South Sudan's President Salva Kiir said Wednesday that a six-month delay agreed with his rivals for the formation of a unity government was not enough time to resolve outstanding issues.
Warring parties in a civil conflict that is now in its sixth year, agreed Friday to delay the formation of a power-sharing government from May 12 for six months, after implementation of a peace deal ran aground.
Kiir's main rival, his former vice president Riek Machar, had pushed for the delay, while Kiir wanted to move forward with the unity government and deal with outstanding issues later.
However the president said even the extension would not be enough to resolve sticky issues such as creating a unified army and agreeing on state boundaries.
"If we cannot do them in the last eight months, what will make this succeed this time around in six months?" Kiir told officials while launching the country's new civil registry.
"I told my team (in Addis Ababa)... that instead of six months, let us call for a one-year delay," due to seasonal rains from May to November which make the country's largely dirt roads impassable.
Kiir accused Machar of continuing to recruit fighters during a ceasefire which has largely held since a peace deal was signed in September.
"He is now recruiting and this recruitment is prohibited in the agreement and if it is a matter of recruitment, it does not cost me much to also recruit," he said.
The United Nations has accused all sides of continuing to recruit fighters.
South Sudan's war broke out in 2013, two years after it gained independence, after Kiir accused his Machar of plotting a coup against him.
The fighting has left 380,000 people dead and forced more than four million South Sudanese—almost a third of the population—to flee their homes.
Numerous attempts to restore peace have failed.
Questions have mounted over Kiir's political will to implement the peace deal.
It emerged last week he had hired an American lobby firm to block the formation of a hybrid African Union-South Sudan court to try war crimes, stipulated in the peace agreement.
A statement by the International Crisis Group on Wednesday said the status quo was convenient for both sides.

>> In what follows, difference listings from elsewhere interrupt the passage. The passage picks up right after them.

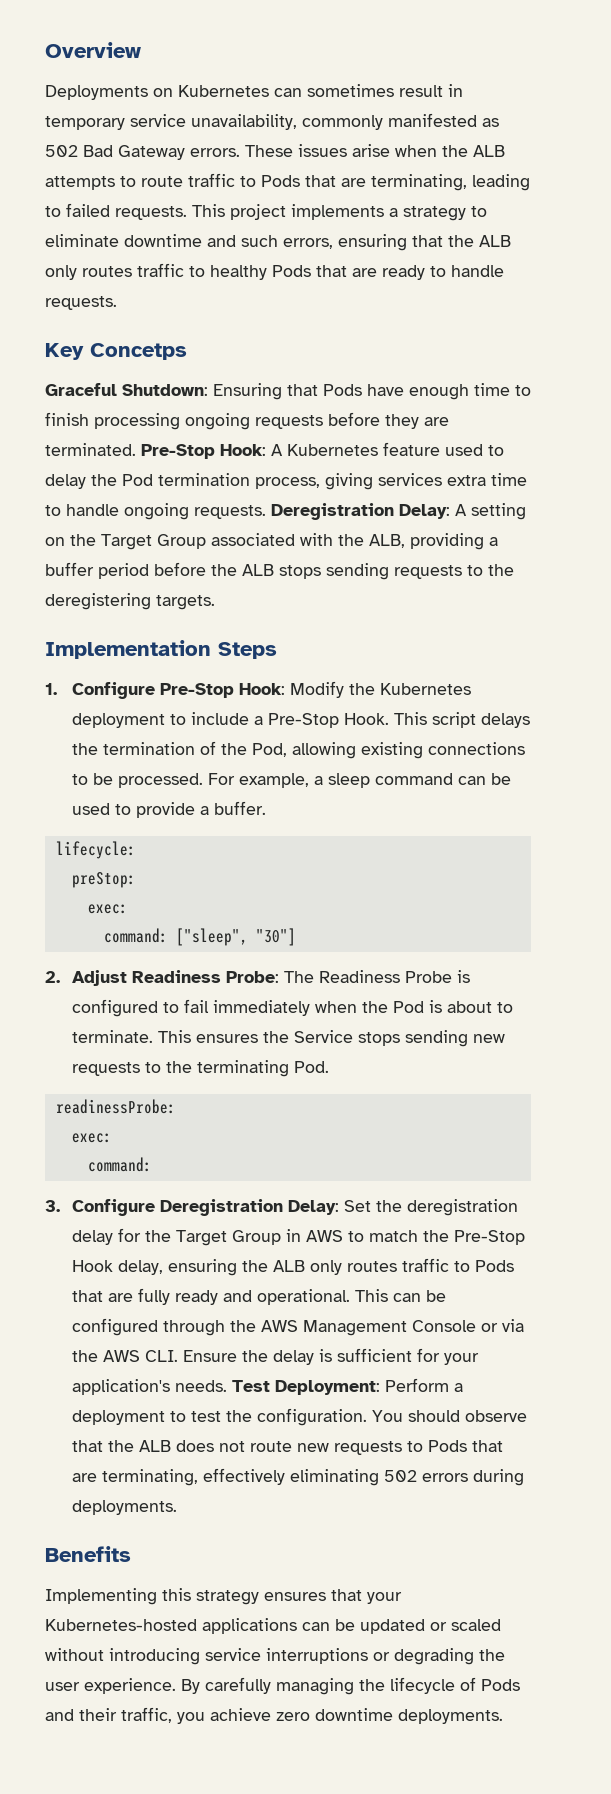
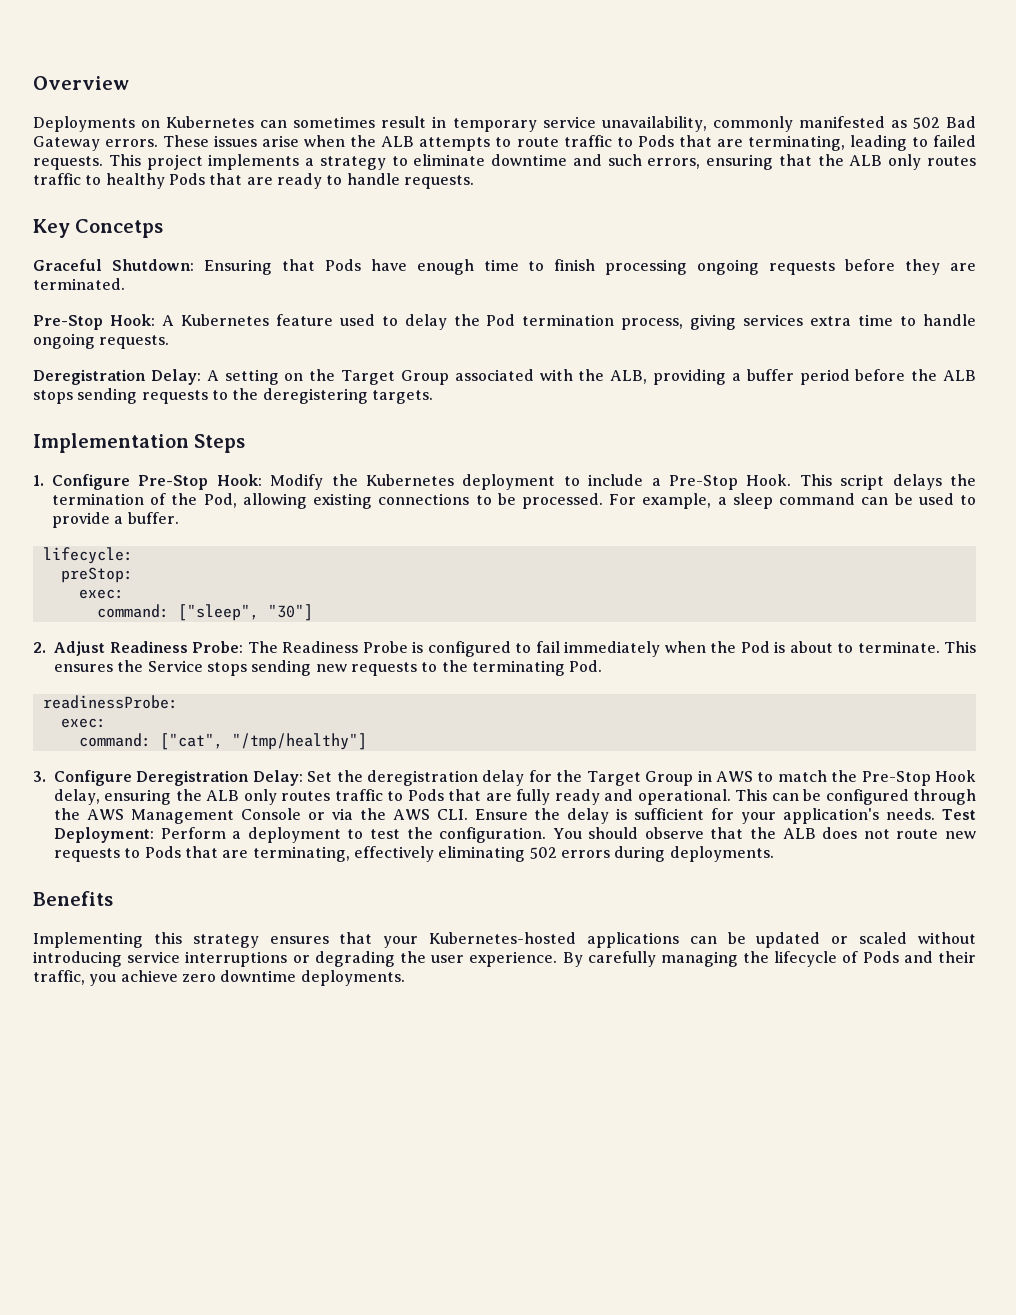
- Ensuring that Pods have enough time to finish processing ongoing requests before they are terminated. Pre-Stop Hook:
+ Ensuring that Pods have enough time to finish processing ongoing requests before they are terminated.
+ Pre-Stop Hook:
- A Kubernetes feature used to delay the Pod termination process, giving services extra time to handle ongoing requests. Deregistration Delay:
+ A Kubernetes feature used to delay the Pod termination process, giving services extra time to handle ongoing requests.
+ Deregistration Delay:
  readinessProbe:
  exec:
- command:
+ command: ["cat", "/tmp/healthy"]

"The government has little incentive to execute a power-sharing arrangement that, by definition, will dilute its authority," said the statement.
Meanwhile Machar appears to want to use the planned cantonment process—under which both sides' armed groups are to be assembled and later integrated in a new, unified army—"as an opportunity to regroup and bankroll his fighting force".

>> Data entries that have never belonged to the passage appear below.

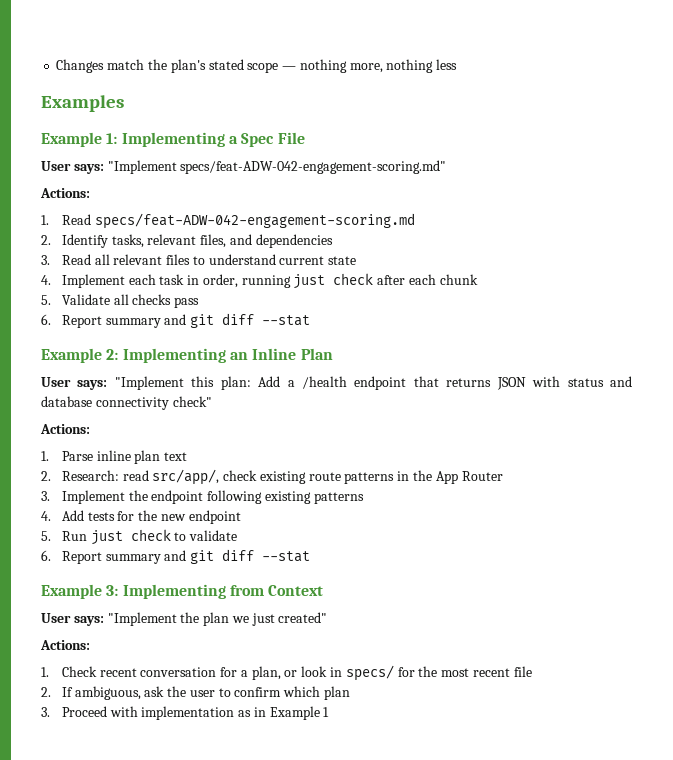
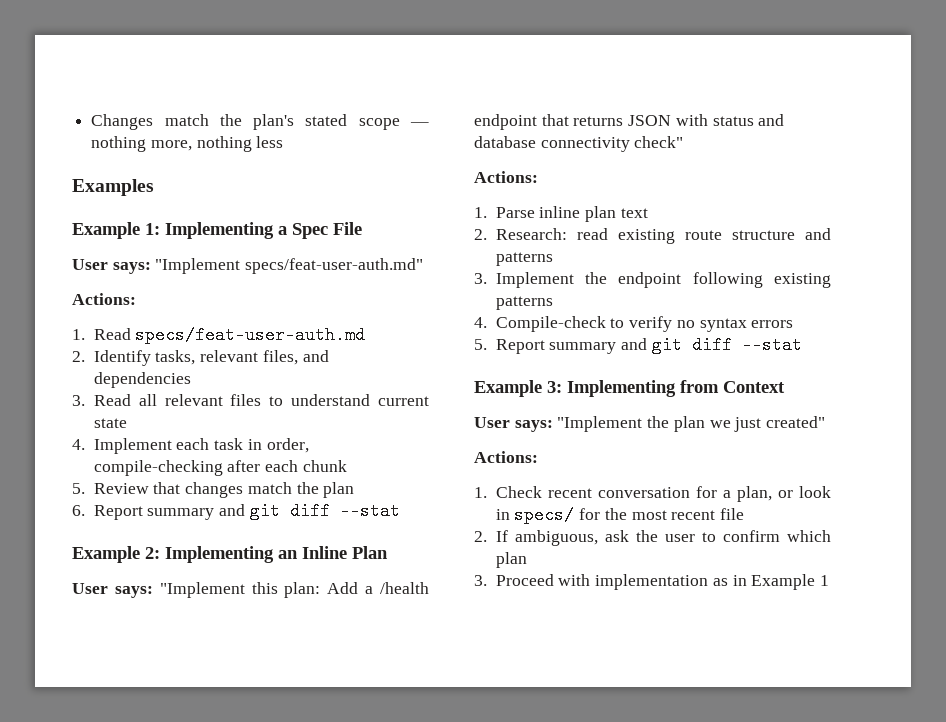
- User says: "Implement specs/feat-ADW-042-engagement-scoring.md"
+ User says: "Implement specs/feat-user-auth.md"
- 1. Read specs/feat-ADW-042-engagement-scoring.md
+ 1. Read specs/feat-user-auth.md
- 4. Implement each task in order, running just check after each chunk
+ 4. Implement each task in order, compile-checking after each chunk
- 5. Validate all checks pass
+ 5. Review that changes match the plan
- 2. Research: read src/app/, check existing route patterns in the App Router
+ 2. Research: read existing route structure and patterns
- 4. Add tests for the new endpoint
- 5. Run just check to validate
- 6. Report summary and git diff --stat
+ 4. Compile-check to verify no syntax errors
+ 5. Report summary and git diff --stat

The Crisis Group said that for the next six months to be more productive than the last eight, rival sides would have to agree on what needs to be implemented before the formation of the new government.
Machar is insisting he will only return from exile once the cantonment process has been completed.
"A unity government preconditioned on a broader reform of the army and the integration of Machar's disparate armed groups - many of which are likely to resist such a move - might never be formed," said the statement.
The Crisis Group also called for better co-ordination among outside actors after the ouster of the accord's main broker Omar al-Bashir, which has left a "diplomatic vacuum".